START Stored data
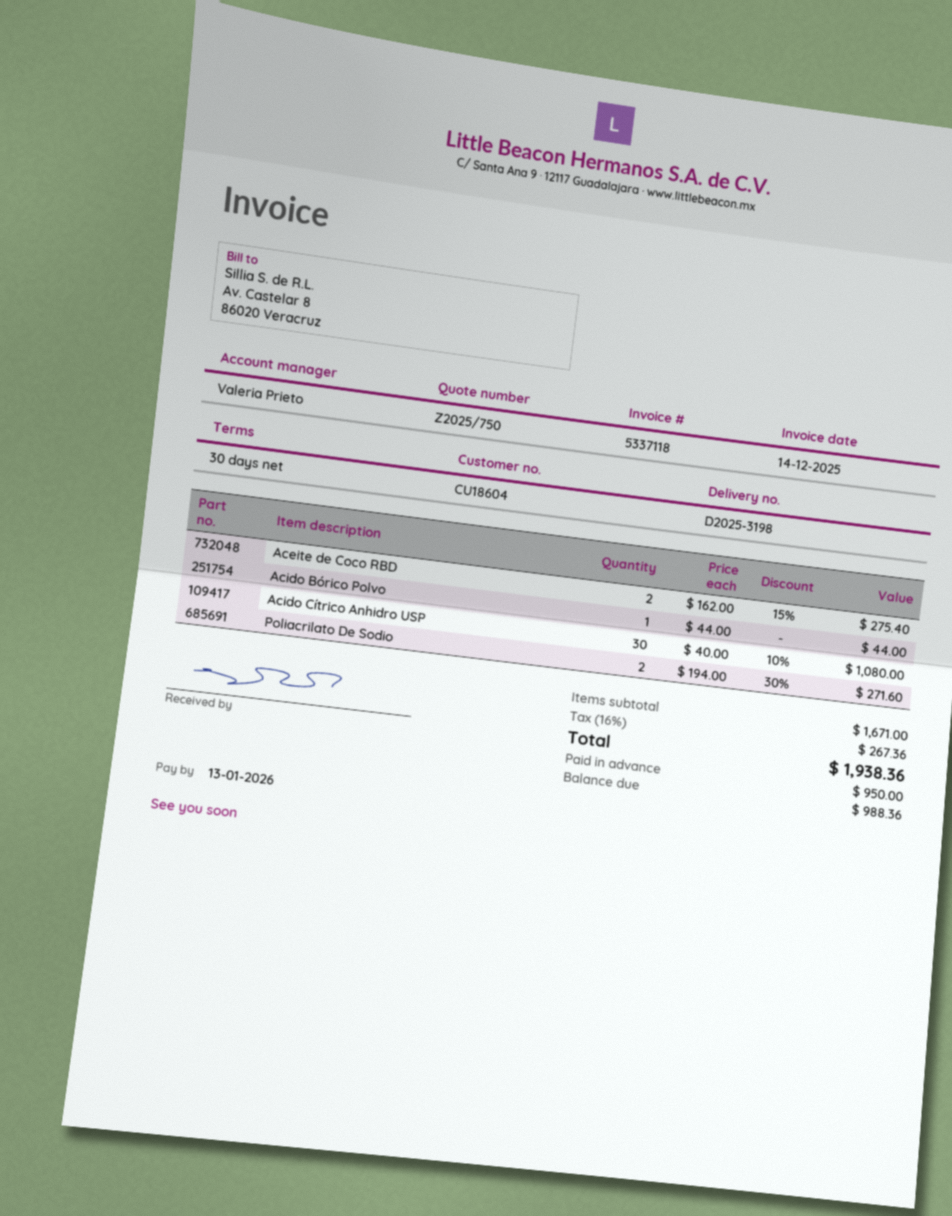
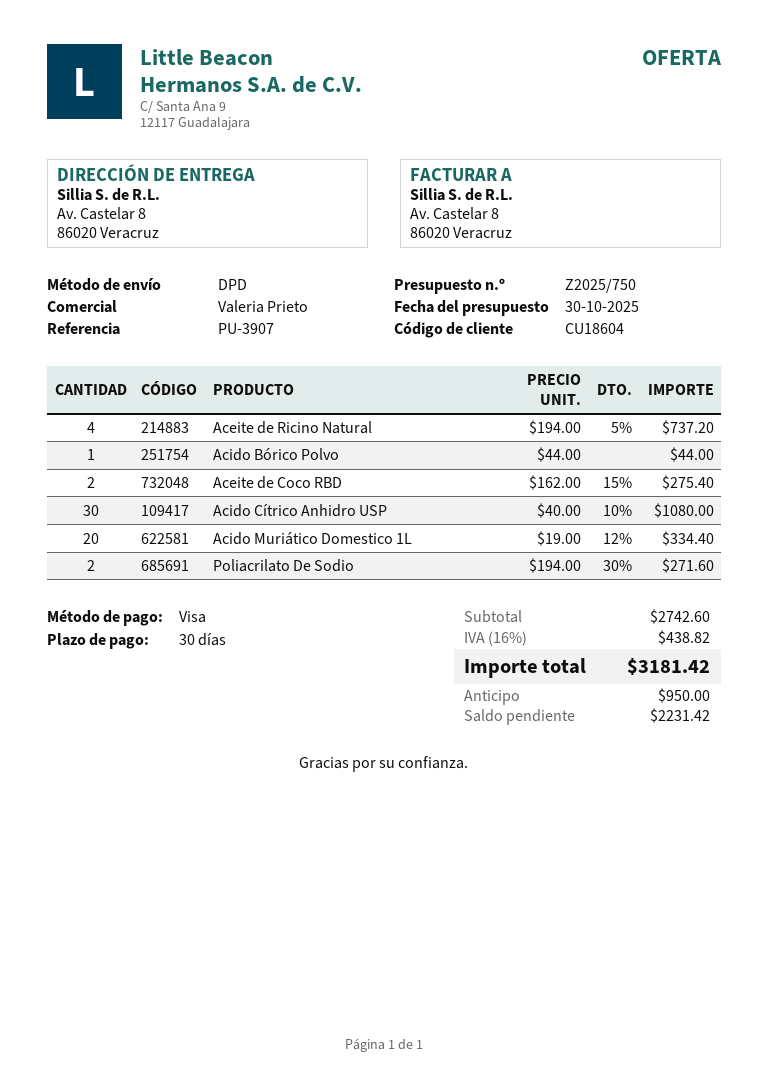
Aceite de Ricino Natural: none -> 4 x 194.00 - 5% = 737.20
Acido Muriático Domestico 1L: none -> 20 x 19.00 - 12% = 334.40
subtotal: 1671.00 -> 2742.60
tax: 16% = 267.36 -> 16% = 438.82
total: 1938.36 -> 3181.42
balance: 988.36 -> 2231.42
END Stored data
* **Exercise prompt**: Copy only the stretch running from the line containing "Acido Muriático Domestico" to the final line of the entries, both ends included, exactly as it stands.

* **Your solution**:
Acido Muriático Domestico 1L: none -> 20 x 19.00 - 12% = 334.40
subtotal: 1671.00 -> 2742.60
tax: 16% = 267.36 -> 16% = 438.82
total: 1938.36 -> 3181.42
balance: 988.36 -> 2231.42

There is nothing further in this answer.